- **Provided entries**:

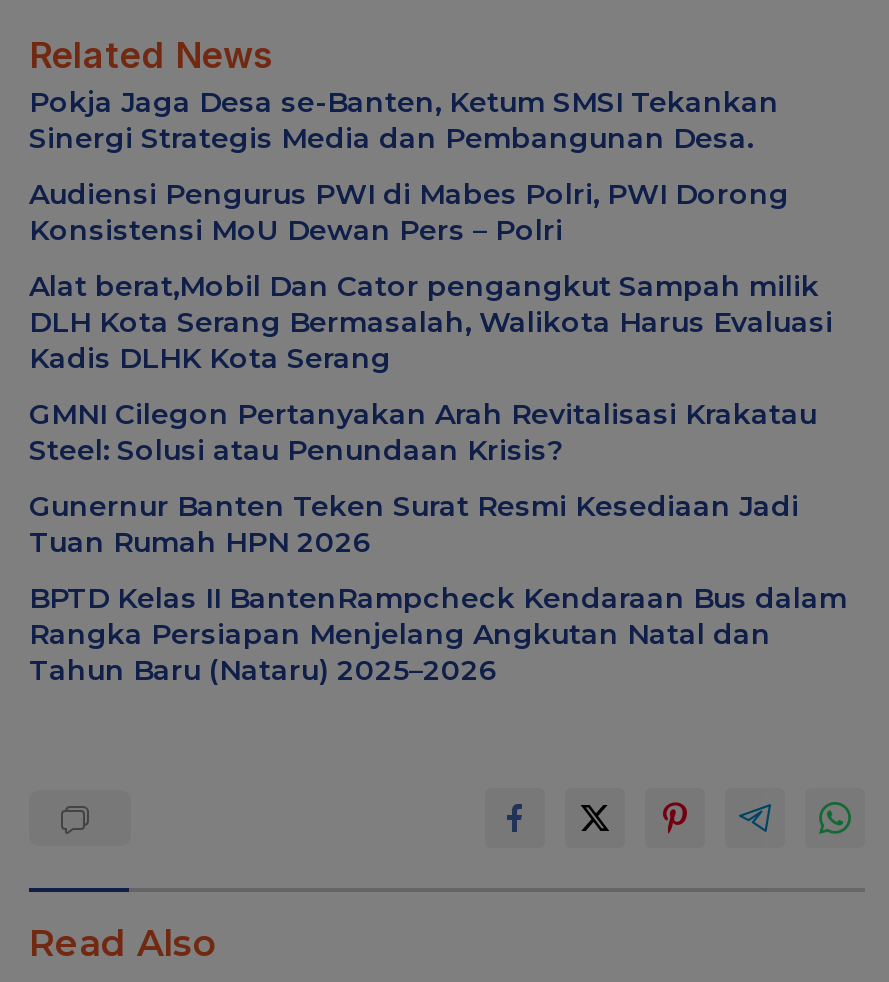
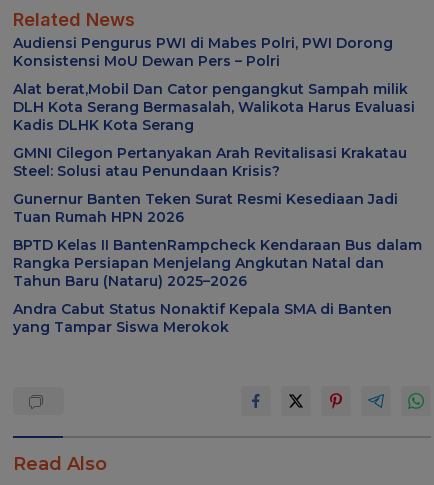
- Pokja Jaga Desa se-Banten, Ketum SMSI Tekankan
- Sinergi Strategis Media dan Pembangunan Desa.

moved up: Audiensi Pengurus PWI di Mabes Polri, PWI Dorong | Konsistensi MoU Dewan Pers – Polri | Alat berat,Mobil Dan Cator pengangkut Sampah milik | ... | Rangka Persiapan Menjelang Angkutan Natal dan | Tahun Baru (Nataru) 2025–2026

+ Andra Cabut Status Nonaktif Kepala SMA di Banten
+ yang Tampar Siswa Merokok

- **What you have to do**: Every entry should come back exactly as written, only without images.

- **Task response**:
- Pokja Jaga Desa se-Banten, Ketum SMSI Tekankan
- Sinergi Strategis Media dan Pembangunan Desa.

moved up: Audiensi Pengurus PWI di Mabes Polri, PWI Dorong | Konsistensi MoU Dewan Pers – Polri | Alat berat,Mobil Dan Cator pengangkut Sampah milik | ... | Rangka Persiapan Menjelang Angkutan Natal dan | Tahun Baru (Nataru) 2025–2026

+ Andra Cabut Status Nonaktif Kepala SMA di Banten
+ yang Tampar Siswa Merokok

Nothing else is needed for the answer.